Please print every record below exactly as written, leaving out the pictures.
/---
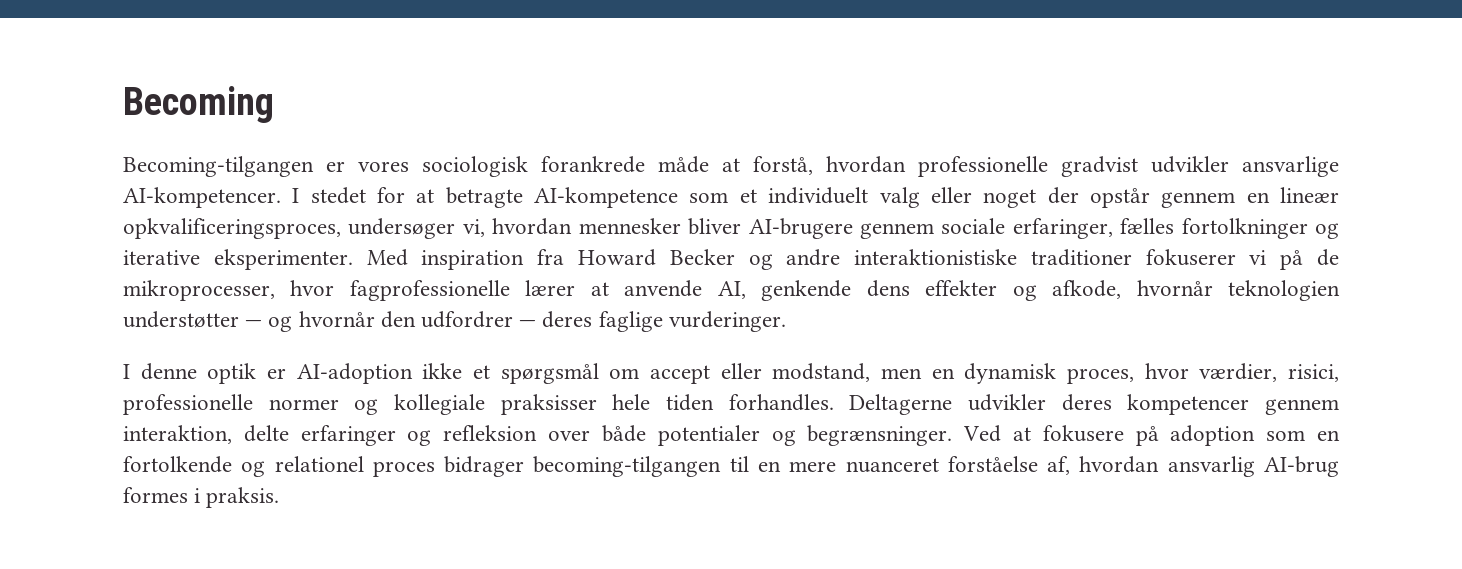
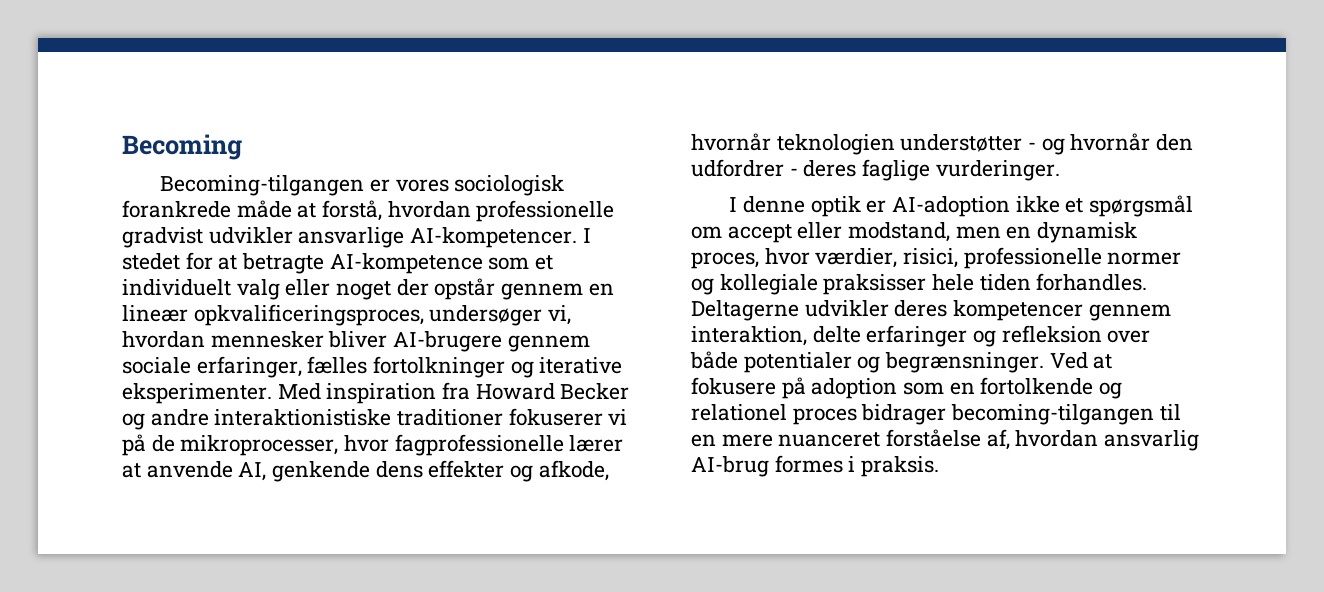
- Med inspiration fra Howard Becker og andre interaktionistiske traditioner fokuserer vi på de mikroprocesser, hvor fagprofessionelle lærer at anvende AI, genkende dens effekter og afkode, hvornår teknologien understøtter — og hvornår den udfordrer — deres faglige vurderinger.
+ Med inspiration fra Howard Becker og andre interaktionistiske traditioner fokuserer vi på de mikroprocesser, hvor fagprofessionelle lærer at anvende AI, genkende dens effekter og afkode, hvornår teknologien understøtter - og hvornår den udfordrer - deres faglige vurderinger.

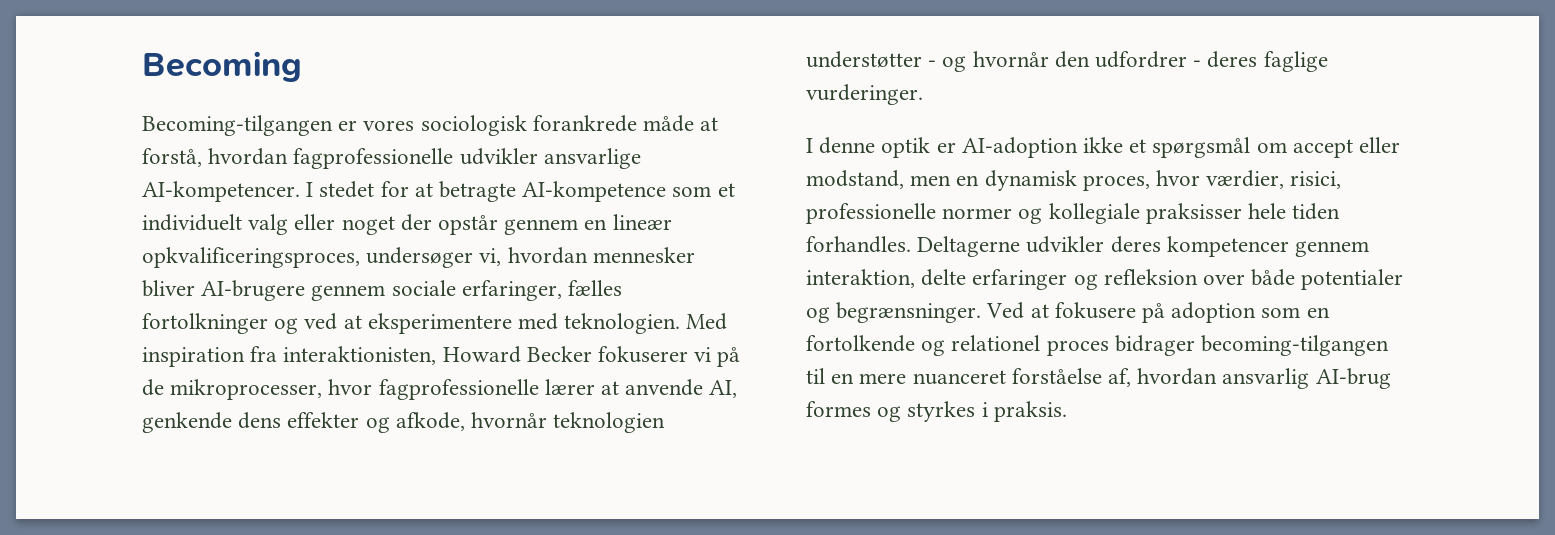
- Becoming-tilgangen er vores sociologisk forankrede måde at forstå, hvordan professionelle gradvist udvikler ansvarlige AI-kompetencer.
+ Becoming-tilgangen er vores sociologisk forankrede måde at forstå, hvordan fagprofessionelle udvikler ansvarlige AI-kompetencer.
- I stedet for at betragte AI-kompetence som et individuelt valg eller noget der opstår gennem en lineær opkvalificeringsproces, undersøger vi, hvordan mennesker bliver AI-brugere gennem sociale erfaringer, fælles fortolkninger og iterative eksperimenter.
+ I stedet for at betragte AI-kompetence som et individuelt valg eller noget der opstår gennem en lineær opkvalificeringsproces, undersøger vi, hvordan mennesker bliver AI-brugere gennem sociale erfaringer, fælles fortolkninger og ved at eksperimentere med teknologien.
- Med inspiration fra Howard Becker og andre interaktionistiske traditioner fokuserer vi på de mikroprocesser, hvor fagprofessionelle lærer at anvende AI, genkende dens effekter og afkode, hvornår teknologien understøtter - og hvornår den udfordrer - deres faglige vurderinger.
+ Med inspiration fra interaktionisten, Howard Becker fokuserer vi på de mikroprocesser, hvor fagprofessionelle lærer at anvende AI, genkende dens effekter og afkode, hvornår teknologien understøtter - og hvornår den udfordrer - deres faglige vurderinger.
- Ved at fokusere på adoption som en fortolkende og relationel proces bidrager becoming-tilgangen til en mere nuanceret forståelse af, hvordan ansvarlig AI-brug formes i praksis.
+ Ved at fokusere på adoption som en fortolkende og relationel proces bidrager becoming-tilgangen til en mere nuanceret forståelse af, hvordan ansvarlig AI-brug formes og styrkes i praksis.

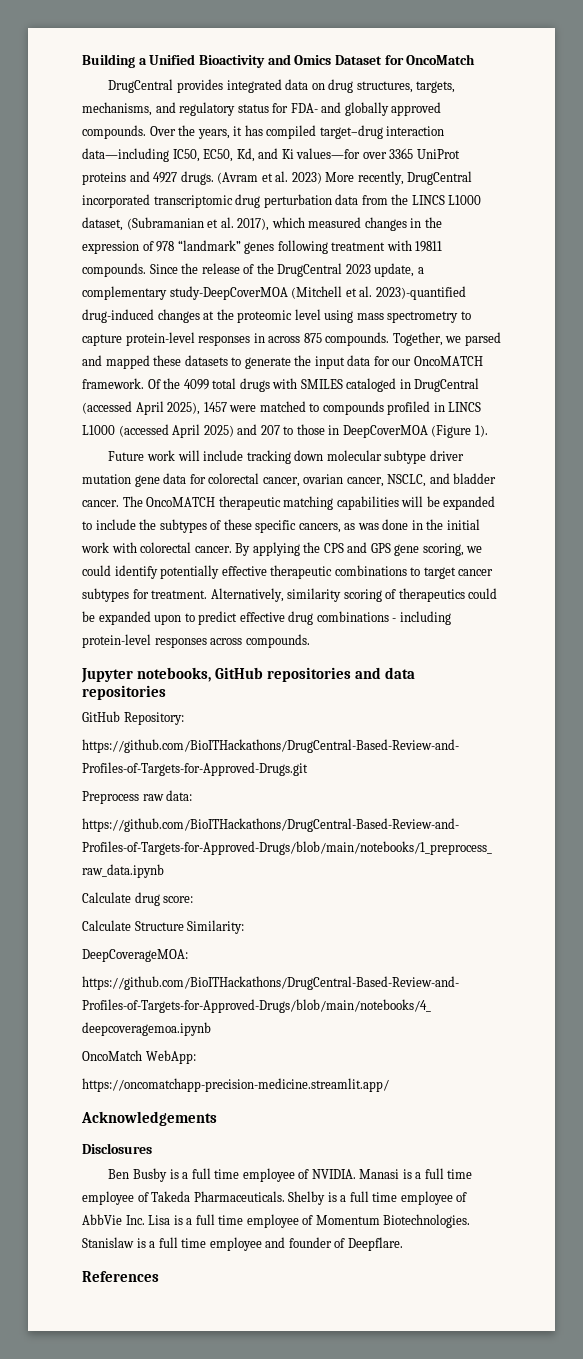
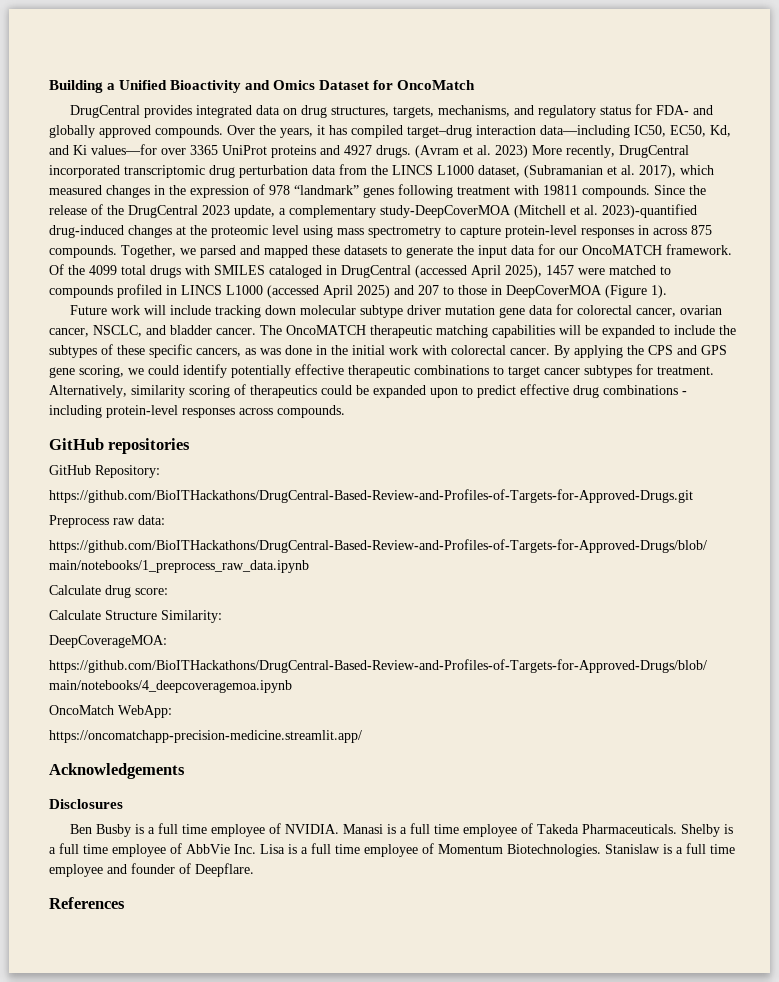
- Jupyter notebooks, GitHub repositories and data repositories
+ GitHub repositories

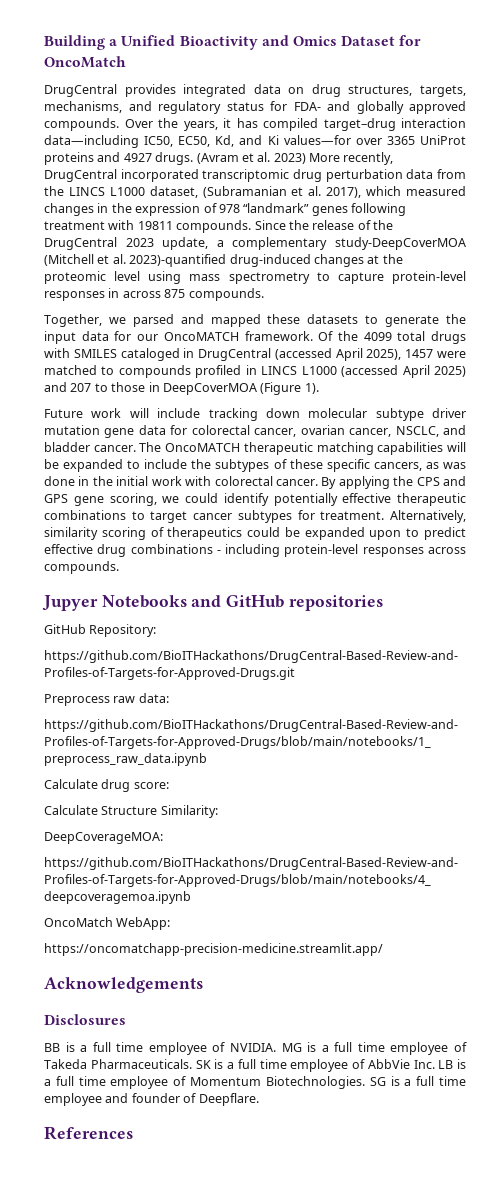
- Since the release of the DrugCentral 2023 update, a complementary study-DeepCoverMOA (Mitchell et al. 2023)-quantified drug-induced changes at the proteomic level using mass spectrometry to capture protein-level responses in across 875 compounds. Together, we parsed and mapped these datasets to generate the input data for our OncoMATCH framework.
+ Since the release of the DrugCentral 2023 update, a complementary study-DeepCoverMOA (Mitchell et al. 2023)-quantified drug-induced changes at the proteomic level using mass spectrometry to capture protein-level responses in across 875 compounds.
+ Together, we parsed and mapped these datasets to generate the input data for our OncoMATCH framework.
- GitHub repositories
+ Jupyer Notebooks and GitHub repositories
- Ben Busby is a full time employee of NVIDIA.
+ BB is a full time employee of NVIDIA.
- Manasi is a full time employee of Takeda Pharmaceuticals.
+ MG is a full time employee of Takeda Pharmaceuticals.
- Shelby is a full time employee of AbbVie Inc. Lisa is a full time employee of Momentum Biotechnologies.
+ SK is a full time employee of AbbVie Inc. LB is a full time employee of Momentum Biotechnologies.
- Stanislaw is a full time employee and founder of Deepflare.
+ SG is a full time employee and founder of Deepflare.

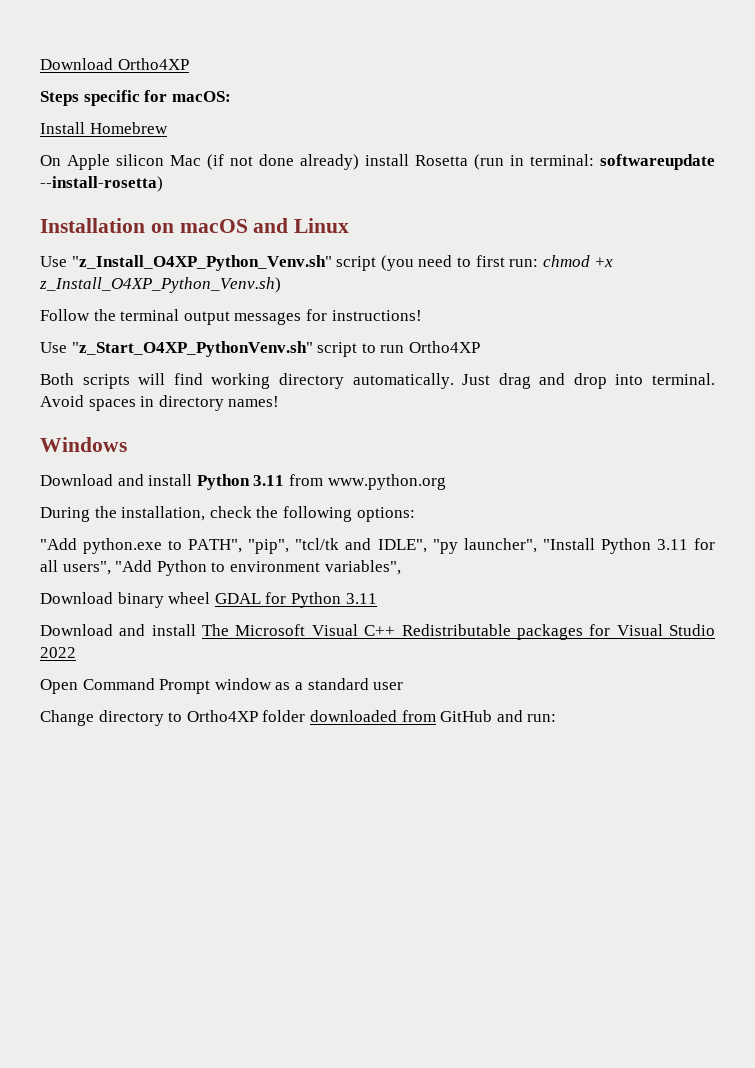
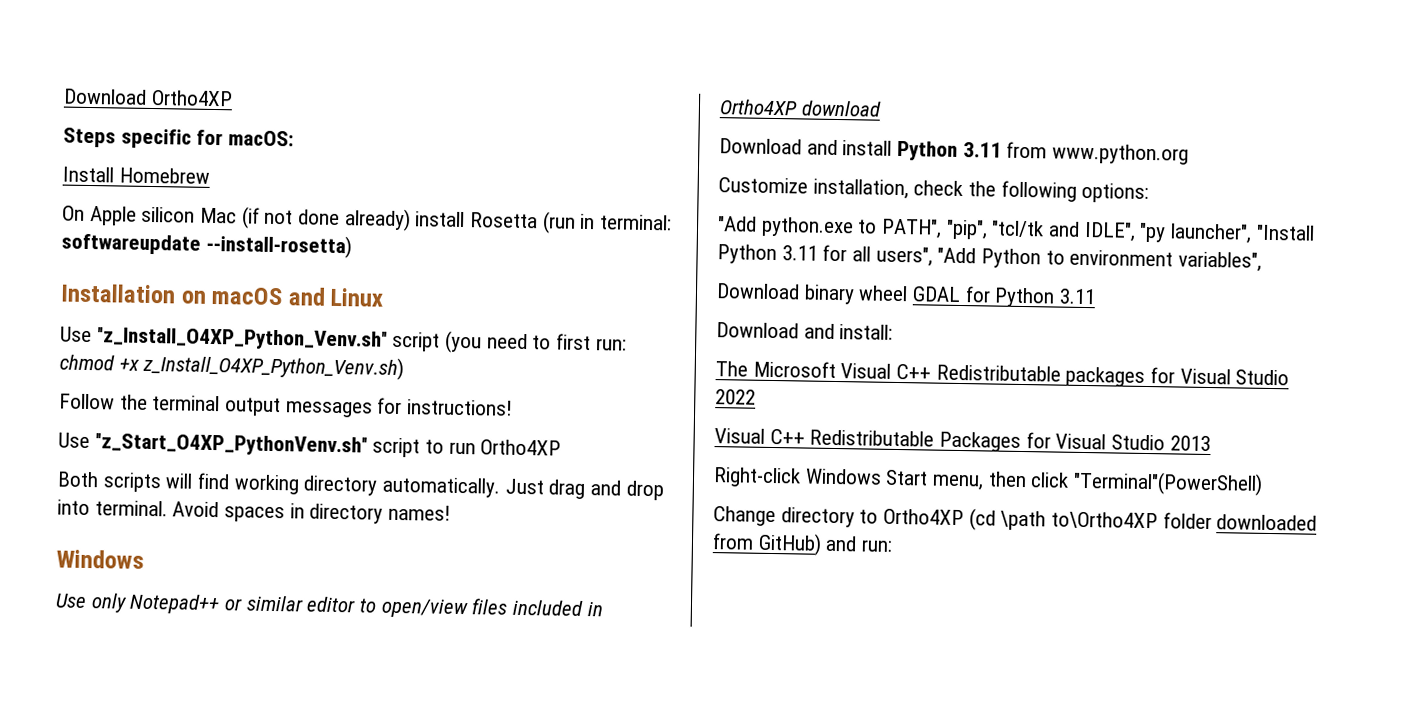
+ Use only Notepad++ or similar editor to open/view files included in Ortho4XP download
- During the installation, check the following options:
+ Customize installation, check the following options:
- Download and install The Microsoft Visual C++ Redistributable packages for Visual Studio 2022
+ Download and install:
+ The Microsoft Visual C++ Redistributable packages for Visual Studio 2022
- Open Command Prompt window as a standard user
+ Visual C++ Redistributable Packages for Visual Studio 2013
+ Right-click Windows Start menu, then click "Terminal"(PowerShell)
- Change directory to Ortho4XP folder downloaded from GitHub and run:
+ Change directory to Ortho4XP (cd \path to\Ortho4XP folder downloaded from GitHub) and run:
\---
=== OUTPUT FOR THIS EXERCISE ===
- Med inspiration fra Howard Becker og andre interaktionistiske traditioner fokuserer vi på de mikroprocesser, hvor fagprofessionelle lærer at anvende AI, genkende dens effekter og afkode, hvornår teknologien understøtter — og hvornår den udfordrer — deres faglige vurderinger.
+ Med inspiration fra Howard Becker og andre interaktionistiske traditioner fokuserer vi på de mikroprocesser, hvor fagprofessionelle lærer at anvende AI, genkende dens effekter og afkode, hvornår teknologien understøtter - og hvornår den udfordrer - deres faglige vurderinger.

- Becoming-tilgangen er vores sociologisk forankrede måde at forstå, hvordan professionelle gradvist udvikler ansvarlige AI-kompetencer.
+ Becoming-tilgangen er vores sociologisk forankrede måde at forstå, hvordan fagprofessionelle udvikler ansvarlige AI-kompetencer.
- I stedet for at betragte AI-kompetence som et individuelt valg eller noget der opstår gennem en lineær opkvalificeringsproces, undersøger vi, hvordan mennesker bliver AI-brugere gennem sociale erfaringer, fælles fortolkninger og iterative eksperimenter.
+ I stedet for at betragte AI-kompetence som et individuelt valg eller noget der opstår gennem en lineær opkvalificeringsproces, undersøger vi, hvordan mennesker bliver AI-brugere gennem sociale erfaringer, fælles fortolkninger og ved at eksperimentere med teknologien.
- Med inspiration fra Howard Becker og andre interaktionistiske traditioner fokuserer vi på de mikroprocesser, hvor fagprofessionelle lærer at anvende AI, genkende dens effekter og afkode, hvornår teknologien understøtter - og hvornår den udfordrer - deres faglige vurderinger.
+ Med inspiration fra interaktionisten, Howard Becker fokuserer vi på de mikroprocesser, hvor fagprofessionelle lærer at anvende AI, genkende dens effekter og afkode, hvornår teknologien understøtter - og hvornår den udfordrer - deres faglige vurderinger.
- Ved at fokusere på adoption som en fortolkende og relationel proces bidrager becoming-tilgangen til en mere nuanceret forståelse af, hvordan ansvarlig AI-brug formes i praksis.
+ Ved at fokusere på adoption som en fortolkende og relationel proces bidrager becoming-tilgangen til en mere nuanceret forståelse af, hvordan ansvarlig AI-brug formes og styrkes i praksis.

- Jupyter notebooks, GitHub repositories and data repositories
+ GitHub repositories

- Since the release of the DrugCentral 2023 update, a complementary study-DeepCoverMOA (Mitchell et al. 2023)-quantified drug-induced changes at the proteomic level using mass spectrometry to capture protein-level responses in across 875 compounds. Together, we parsed and mapped these datasets to generate the input data for our OncoMATCH framework.
+ Since the release of the DrugCentral 2023 update, a complementary study-DeepCoverMOA (Mitchell et al. 2023)-quantified drug-induced changes at the proteomic level using mass spectrometry to capture protein-level responses in across 875 compounds.
+ Together, we parsed and mapped these datasets to generate the input data for our OncoMATCH framework.
- GitHub repositories
+ Jupyer Notebooks and GitHub repositories
- Ben Busby is a full time employee of NVIDIA.
+ BB is a full time employee of NVIDIA.
- Manasi is a full time employee of Takeda Pharmaceuticals.
+ MG is a full time employee of Takeda Pharmaceuticals.
- Shelby is a full time employee of AbbVie Inc. Lisa is a full time employee of Momentum Biotechnologies.
+ SK is a full time employee of AbbVie Inc. LB is a full time employee of Momentum Biotechnologies.
- Stanislaw is a full time employee and founder of Deepflare.
+ SG is a full time employee and founder of Deepflare.

+ Use only Notepad++ or similar editor to open/view files included in Ortho4XP download
- During the installation, check the following options:
+ Customize installation, check the following options:
- Download and install The Microsoft Visual C++ Redistributable packages for Visual Studio 2022
+ Download and install:
+ The Microsoft Visual C++ Redistributable packages for Visual Studio 2022
- Open Command Prompt window as a standard user
+ Visual C++ Redistributable Packages for Visual Studio 2013
+ Right-click Windows Start menu, then click "Terminal"(PowerShell)
- Change directory to Ortho4XP folder downloaded from GitHub and run:
+ Change directory to Ortho4XP (cd \path to\Ortho4XP folder downloaded from GitHub) and run:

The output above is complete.